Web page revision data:
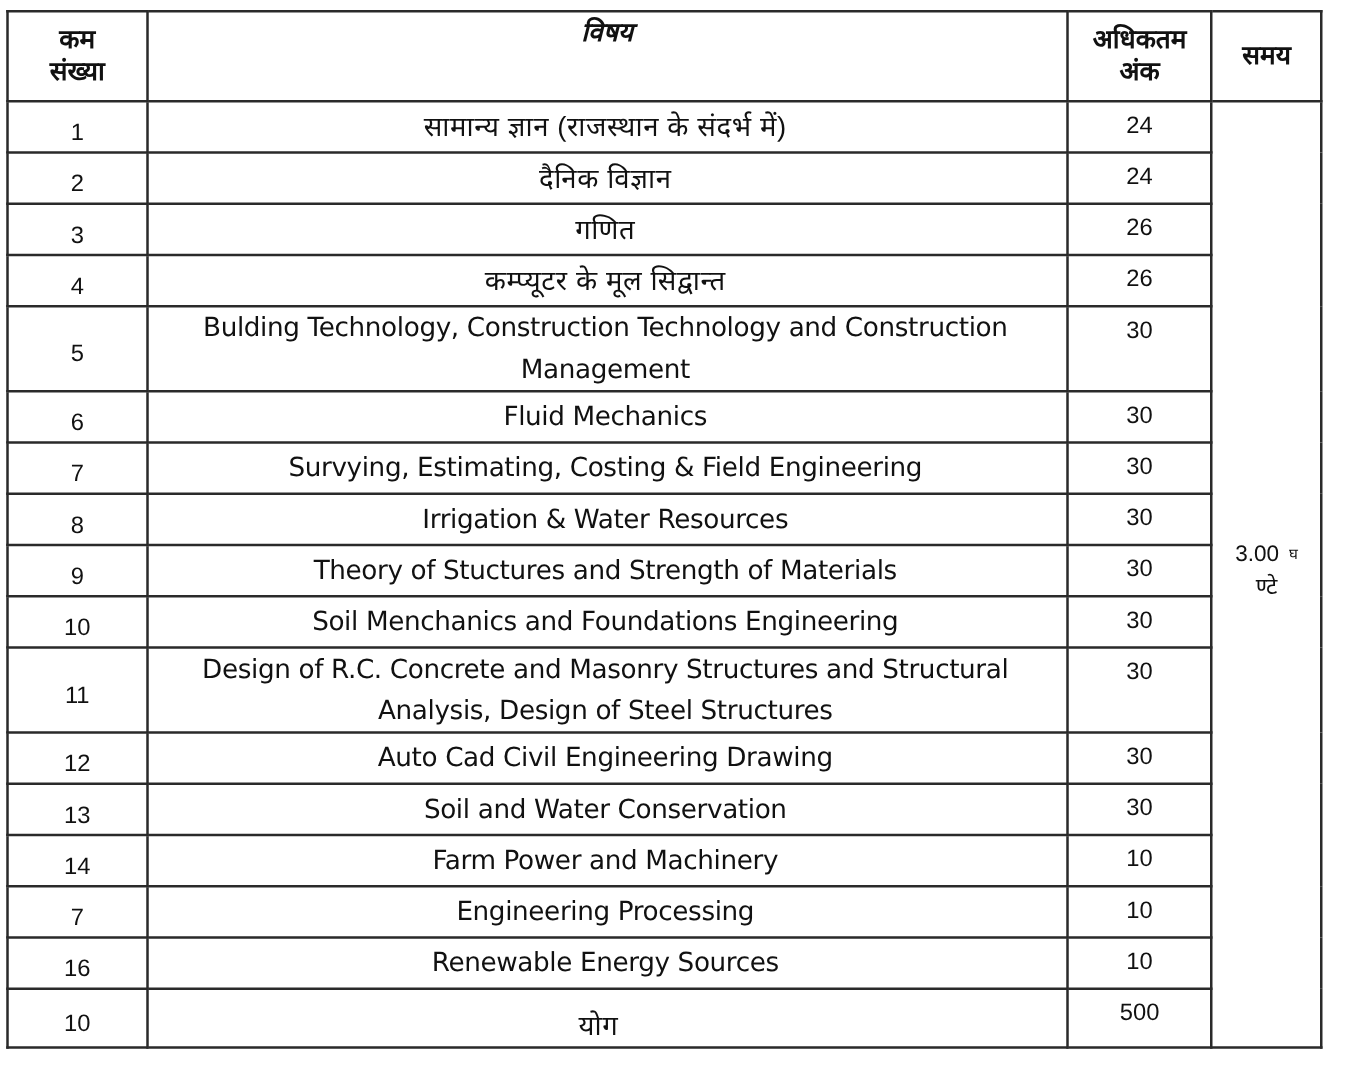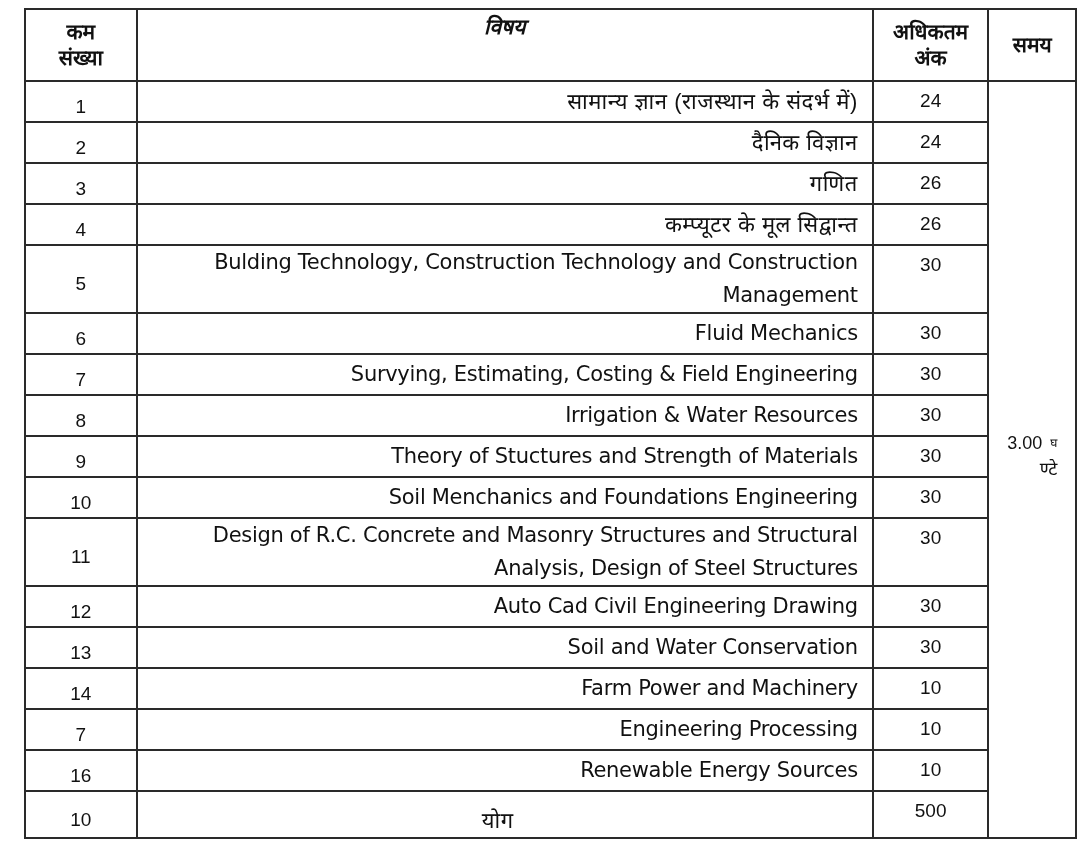--- a/index.html
+++ b/index.html
@@ -17,7 +17,7 @@
     }
     .doc-table {
       position: absolute;
-      left: 24px;
+      left: 5px;
       top: 8px;
       width: 1053px;
       border-collapse: collapse;

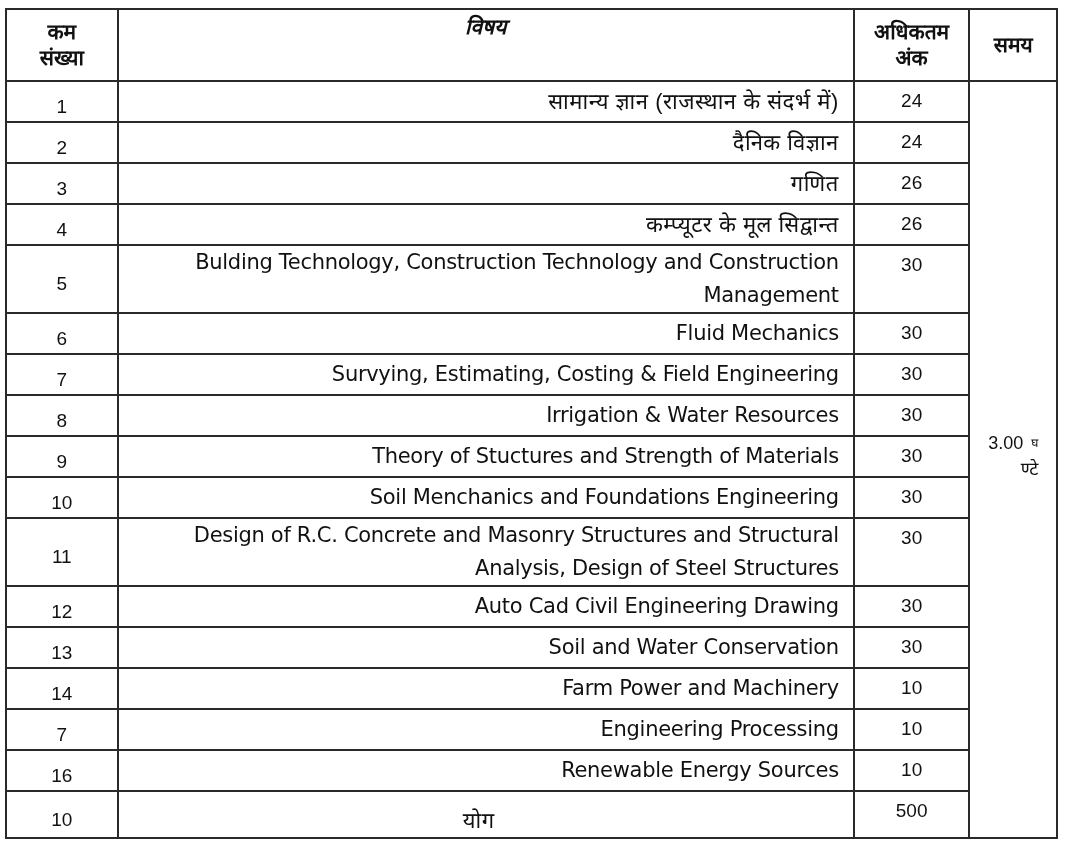--- a/index.html
+++ b/index.html
@@ -50,7 +50,7 @@
       padding-top: 10px;
     }
     td.subject {
-      text-align: right;
+      text-align: center;
       padding-left: 11px;
       padding-right: 14px;
       font-family: "DejaVu Sans", sans-serif;

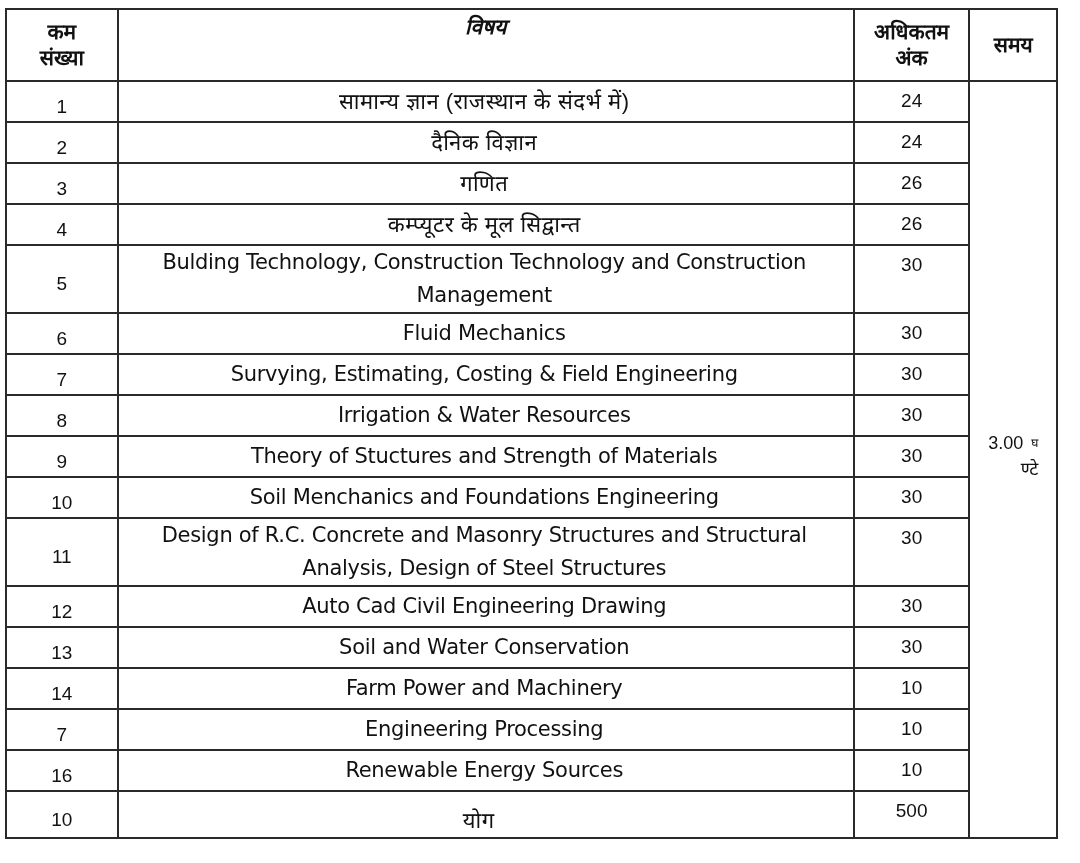--- a/index.html
+++ b/index.html
@@ -86,7 +86,7 @@
     }
     .time-cell-inner {
       display: inline-block;
-      text-align: right;
+      text-align: center;
     }
     .time-unit-top {
       font-size: 12px;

- _WORK INSTRUCTIONS_
From the line with "width: 1053px;" down to the final line of the entries above, repeat each line exactly; omit the pictures.

- _EXERCISE SOLUTION_
       width: 1053px;
       border-collapse: collapse;

--- a/index.html
+++ b/index.html
@@ -50,7 +50,7 @@
       padding-top: 10px;
     }
     td.subject {
-      text-align: right;
+      text-align: center;
       padding-left: 11px;
       padding-right: 14px;
       font-family: "DejaVu Sans", sans-serif;

--- a/index.html
+++ b/index.html
@@ -86,7 +86,7 @@
     }
     .time-cell-inner {
       display: inline-block;
-      text-align: right;
+      text-align: center;
     }
     .time-unit-top {
       font-size: 12px;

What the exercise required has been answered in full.